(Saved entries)

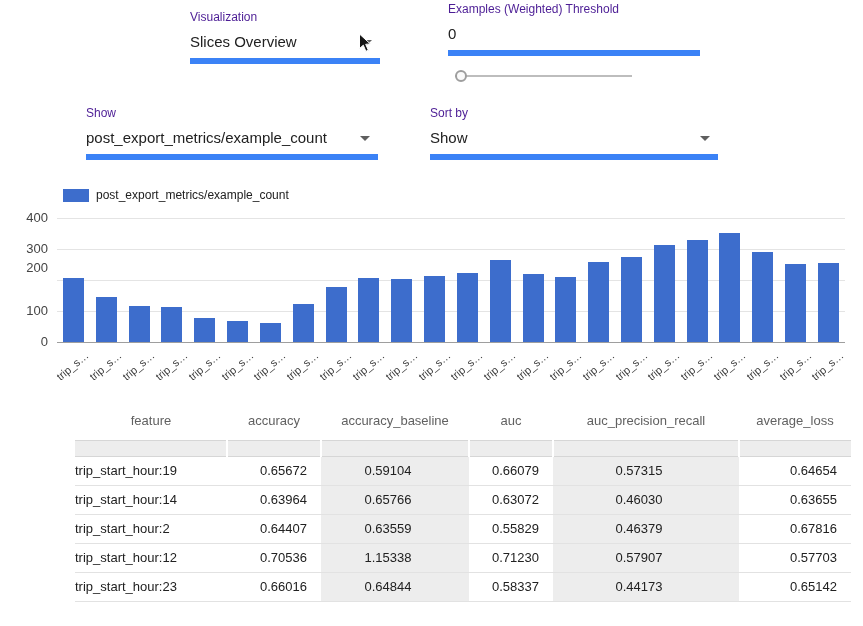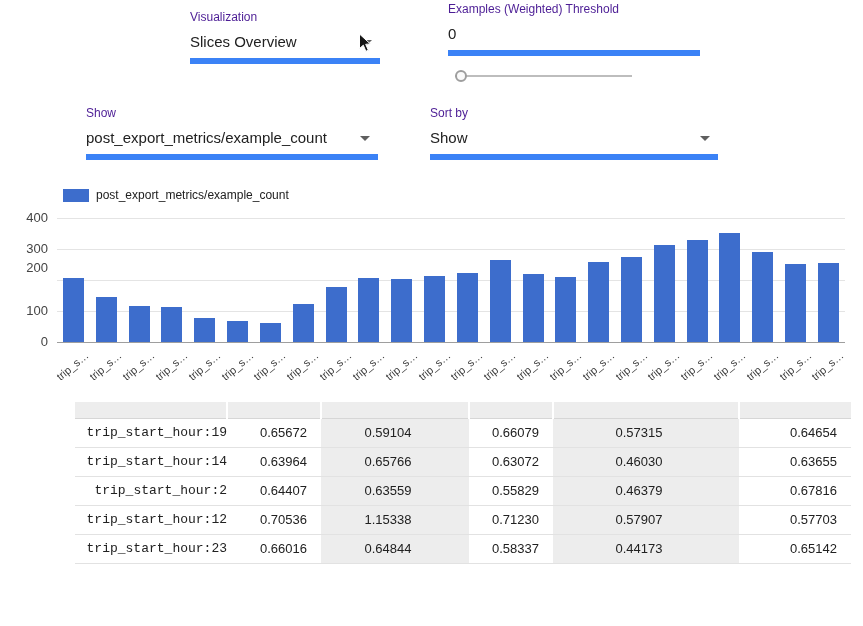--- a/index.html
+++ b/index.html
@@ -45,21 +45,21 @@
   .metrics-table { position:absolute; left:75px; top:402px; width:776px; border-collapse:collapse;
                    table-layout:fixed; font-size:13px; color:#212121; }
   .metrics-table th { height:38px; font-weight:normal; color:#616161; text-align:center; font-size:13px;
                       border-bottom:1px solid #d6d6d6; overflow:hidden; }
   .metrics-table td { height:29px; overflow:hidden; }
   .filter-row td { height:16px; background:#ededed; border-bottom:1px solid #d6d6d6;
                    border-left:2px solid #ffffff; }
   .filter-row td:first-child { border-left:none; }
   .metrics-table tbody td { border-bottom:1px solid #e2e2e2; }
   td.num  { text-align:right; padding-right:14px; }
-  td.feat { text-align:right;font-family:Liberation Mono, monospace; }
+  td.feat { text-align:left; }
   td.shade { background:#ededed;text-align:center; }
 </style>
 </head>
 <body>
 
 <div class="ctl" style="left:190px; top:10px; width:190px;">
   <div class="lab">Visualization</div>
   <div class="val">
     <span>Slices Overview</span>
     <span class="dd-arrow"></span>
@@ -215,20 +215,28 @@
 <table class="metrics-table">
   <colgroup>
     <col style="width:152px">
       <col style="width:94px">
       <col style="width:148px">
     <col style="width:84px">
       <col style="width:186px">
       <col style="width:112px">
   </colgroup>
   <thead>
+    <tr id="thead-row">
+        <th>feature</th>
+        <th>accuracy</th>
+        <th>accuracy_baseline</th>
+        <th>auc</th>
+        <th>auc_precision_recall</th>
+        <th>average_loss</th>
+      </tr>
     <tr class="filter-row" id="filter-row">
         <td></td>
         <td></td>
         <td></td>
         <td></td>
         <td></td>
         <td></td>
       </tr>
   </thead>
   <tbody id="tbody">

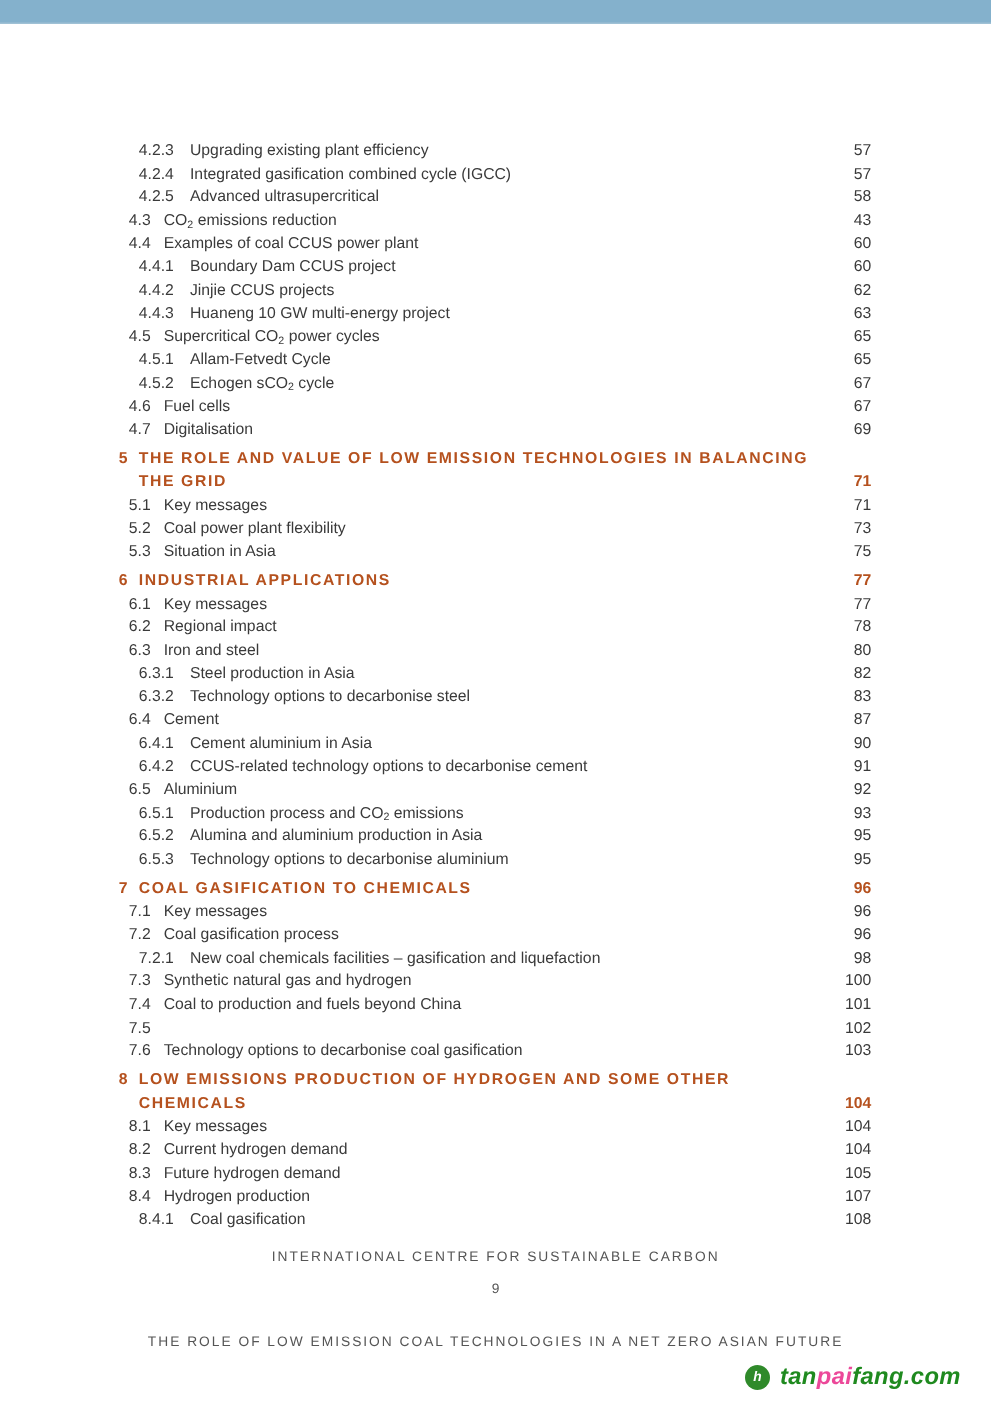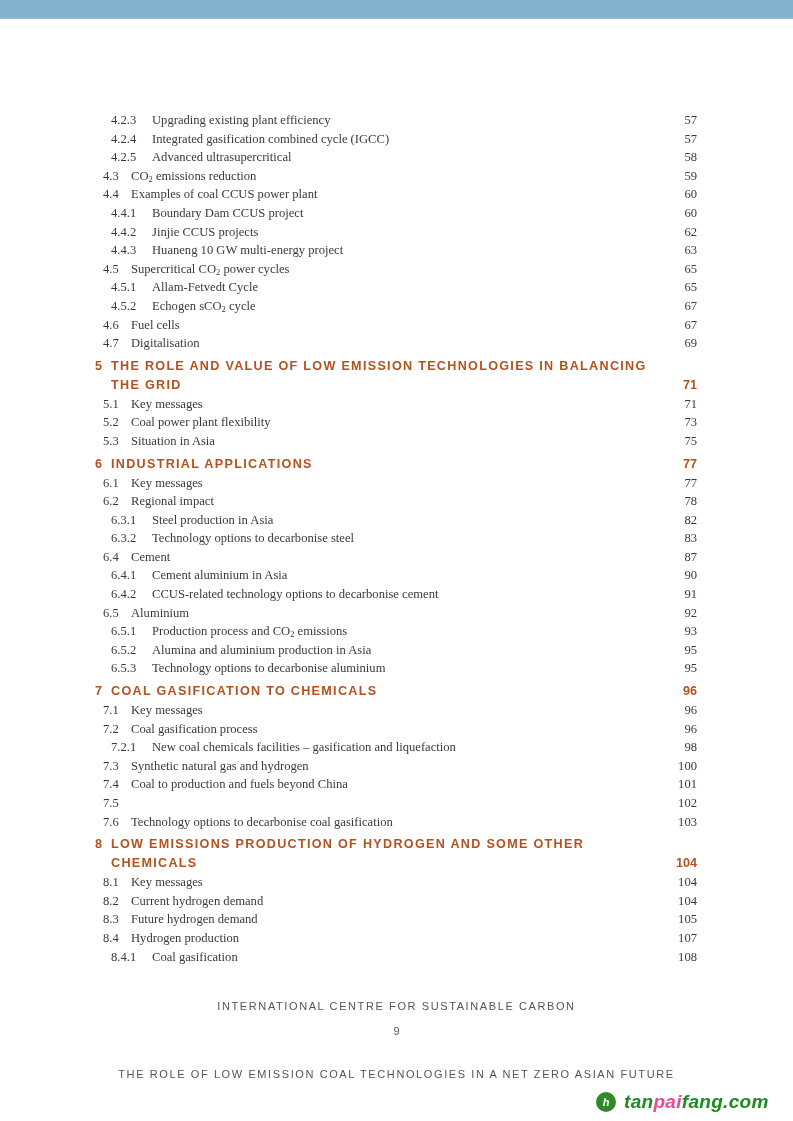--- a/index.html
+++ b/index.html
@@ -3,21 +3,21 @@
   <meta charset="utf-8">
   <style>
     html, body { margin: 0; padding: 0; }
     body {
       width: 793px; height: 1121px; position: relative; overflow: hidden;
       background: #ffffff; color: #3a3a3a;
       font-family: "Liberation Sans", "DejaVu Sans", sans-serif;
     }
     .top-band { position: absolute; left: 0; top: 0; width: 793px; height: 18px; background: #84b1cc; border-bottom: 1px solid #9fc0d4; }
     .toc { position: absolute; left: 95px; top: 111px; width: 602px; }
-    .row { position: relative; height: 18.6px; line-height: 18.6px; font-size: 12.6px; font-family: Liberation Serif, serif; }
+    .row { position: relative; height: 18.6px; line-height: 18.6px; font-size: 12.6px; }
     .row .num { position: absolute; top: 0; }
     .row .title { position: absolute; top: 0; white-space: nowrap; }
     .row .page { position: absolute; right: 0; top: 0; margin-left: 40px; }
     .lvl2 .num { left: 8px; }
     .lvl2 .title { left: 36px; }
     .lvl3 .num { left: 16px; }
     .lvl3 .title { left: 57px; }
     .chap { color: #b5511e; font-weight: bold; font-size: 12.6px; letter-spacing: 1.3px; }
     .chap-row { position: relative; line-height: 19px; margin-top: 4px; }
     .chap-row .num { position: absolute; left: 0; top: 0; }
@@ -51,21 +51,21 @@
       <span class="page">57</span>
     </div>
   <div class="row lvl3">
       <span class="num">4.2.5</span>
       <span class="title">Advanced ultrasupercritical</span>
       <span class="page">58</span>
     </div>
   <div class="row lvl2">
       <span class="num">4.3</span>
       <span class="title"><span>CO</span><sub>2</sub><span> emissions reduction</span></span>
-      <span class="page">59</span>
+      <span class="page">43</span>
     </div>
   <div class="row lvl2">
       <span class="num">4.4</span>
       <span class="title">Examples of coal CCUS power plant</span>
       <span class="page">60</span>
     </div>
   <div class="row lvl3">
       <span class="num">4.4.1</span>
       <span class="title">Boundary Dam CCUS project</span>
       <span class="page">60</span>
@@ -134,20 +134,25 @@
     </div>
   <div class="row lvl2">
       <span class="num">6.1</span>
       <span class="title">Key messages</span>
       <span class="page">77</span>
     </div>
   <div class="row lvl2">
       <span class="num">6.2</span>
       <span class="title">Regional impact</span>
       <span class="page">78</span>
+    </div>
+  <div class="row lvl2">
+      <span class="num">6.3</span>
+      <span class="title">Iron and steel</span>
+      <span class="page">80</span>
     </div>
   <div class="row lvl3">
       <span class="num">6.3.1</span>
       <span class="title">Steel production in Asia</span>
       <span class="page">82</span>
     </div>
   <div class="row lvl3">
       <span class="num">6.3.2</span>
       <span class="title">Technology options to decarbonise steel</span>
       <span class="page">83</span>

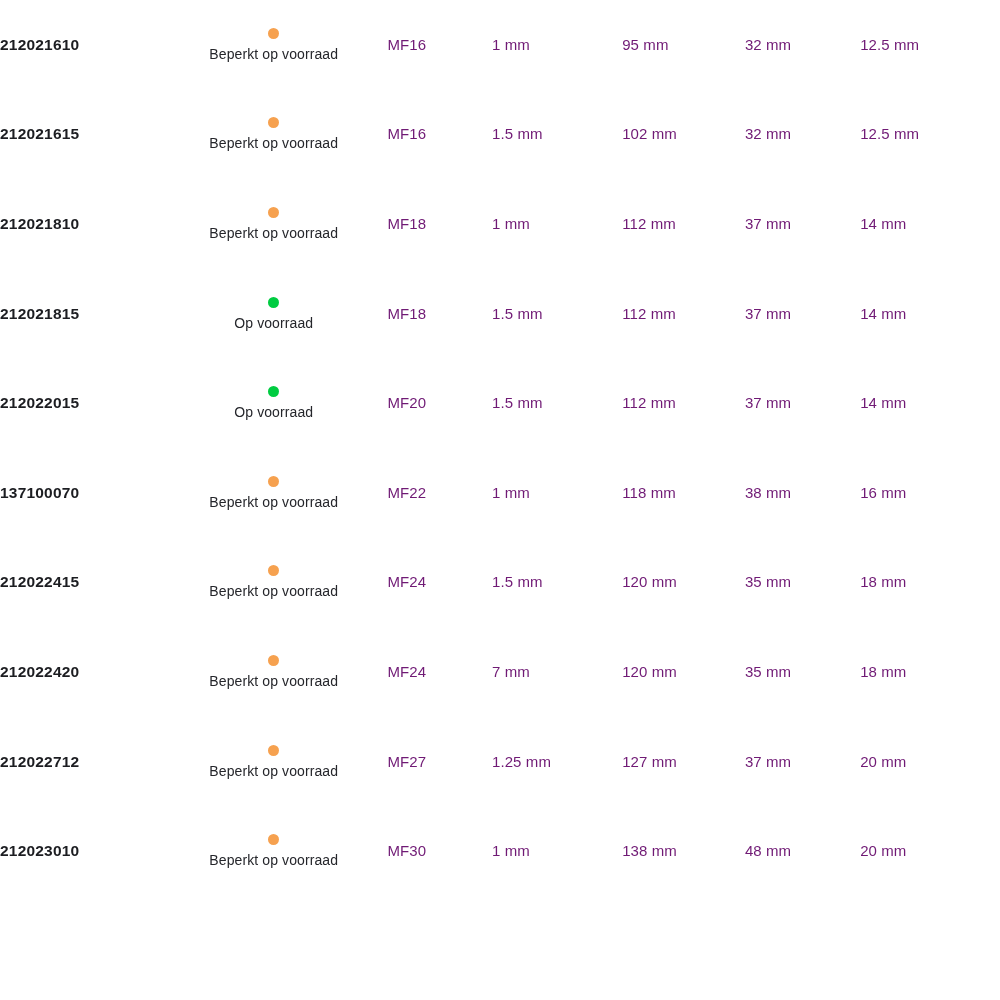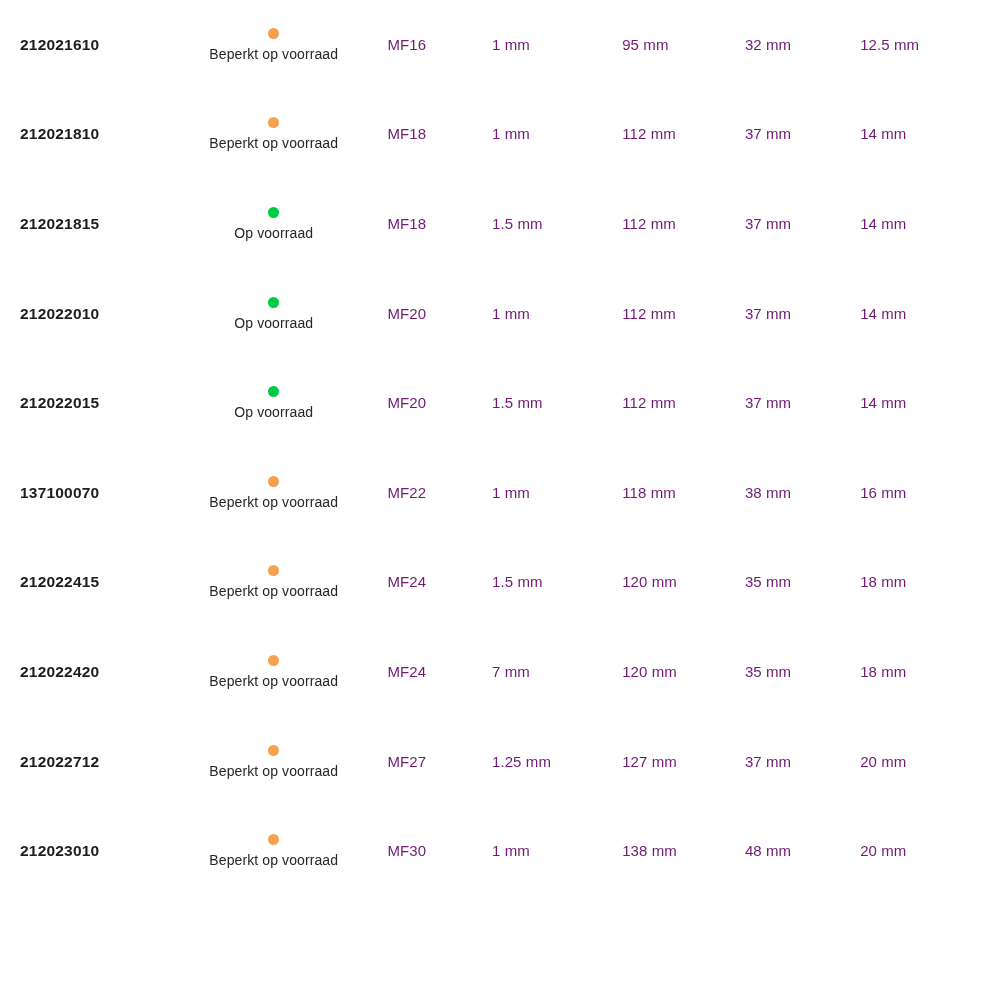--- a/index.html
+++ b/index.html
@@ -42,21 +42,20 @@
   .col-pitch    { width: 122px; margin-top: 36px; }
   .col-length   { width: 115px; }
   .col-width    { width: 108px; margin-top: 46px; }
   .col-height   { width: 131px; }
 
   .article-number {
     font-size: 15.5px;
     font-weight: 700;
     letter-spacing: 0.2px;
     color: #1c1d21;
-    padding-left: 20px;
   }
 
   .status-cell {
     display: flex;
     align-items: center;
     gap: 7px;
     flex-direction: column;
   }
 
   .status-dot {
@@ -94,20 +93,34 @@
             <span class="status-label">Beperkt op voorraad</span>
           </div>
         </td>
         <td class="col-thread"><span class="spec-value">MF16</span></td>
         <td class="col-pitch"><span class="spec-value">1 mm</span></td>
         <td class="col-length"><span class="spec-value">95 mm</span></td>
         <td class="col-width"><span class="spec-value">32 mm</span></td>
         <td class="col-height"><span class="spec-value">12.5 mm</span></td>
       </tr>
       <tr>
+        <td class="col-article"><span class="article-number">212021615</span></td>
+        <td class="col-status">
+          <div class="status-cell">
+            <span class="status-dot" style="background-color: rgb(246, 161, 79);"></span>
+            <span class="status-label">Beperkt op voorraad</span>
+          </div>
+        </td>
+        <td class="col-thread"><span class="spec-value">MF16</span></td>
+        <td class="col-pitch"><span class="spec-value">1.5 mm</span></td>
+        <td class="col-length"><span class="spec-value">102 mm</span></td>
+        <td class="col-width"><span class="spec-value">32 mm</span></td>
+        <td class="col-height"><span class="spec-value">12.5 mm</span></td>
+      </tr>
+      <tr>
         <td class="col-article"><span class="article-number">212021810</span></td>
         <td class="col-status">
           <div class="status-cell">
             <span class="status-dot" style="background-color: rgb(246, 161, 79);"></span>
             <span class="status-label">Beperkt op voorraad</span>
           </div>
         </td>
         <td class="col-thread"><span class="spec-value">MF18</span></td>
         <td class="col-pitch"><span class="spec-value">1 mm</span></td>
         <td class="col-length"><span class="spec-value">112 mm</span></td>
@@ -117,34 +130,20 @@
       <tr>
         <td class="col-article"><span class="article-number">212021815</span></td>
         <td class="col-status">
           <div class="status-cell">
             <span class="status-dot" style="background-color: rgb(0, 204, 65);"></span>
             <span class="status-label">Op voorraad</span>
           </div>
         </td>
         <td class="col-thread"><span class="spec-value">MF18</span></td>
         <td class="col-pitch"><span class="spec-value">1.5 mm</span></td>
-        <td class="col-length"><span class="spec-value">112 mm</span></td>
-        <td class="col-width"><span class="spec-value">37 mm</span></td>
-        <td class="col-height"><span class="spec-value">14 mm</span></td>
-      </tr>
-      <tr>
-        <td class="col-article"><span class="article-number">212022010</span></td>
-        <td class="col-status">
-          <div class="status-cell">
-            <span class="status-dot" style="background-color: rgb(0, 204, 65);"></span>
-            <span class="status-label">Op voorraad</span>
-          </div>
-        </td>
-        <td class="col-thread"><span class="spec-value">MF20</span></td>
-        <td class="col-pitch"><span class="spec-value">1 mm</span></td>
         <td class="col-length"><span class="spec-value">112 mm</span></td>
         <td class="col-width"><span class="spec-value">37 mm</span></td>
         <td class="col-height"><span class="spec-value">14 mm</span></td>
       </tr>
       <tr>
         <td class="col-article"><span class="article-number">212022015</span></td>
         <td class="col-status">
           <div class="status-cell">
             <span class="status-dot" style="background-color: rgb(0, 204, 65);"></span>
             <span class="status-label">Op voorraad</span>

What is required - Pick out every line above that holds the word "page" and copy it.

Answer -
     .row .page { position: absolute; right: 0; top: 0; margin-left: 40px; }
       <span class="page">57</span>
       <span class="page">58</span>
-      <span class="page">59</span>
+      <span class="page">43</span>
       <span class="page">60</span>
       <span class="page">60</span>
       <span class="page">77</span>
       <span class="page">78</span>
+      <span class="page">80</span>
       <span class="page">82</span>
       <span class="page">83</span>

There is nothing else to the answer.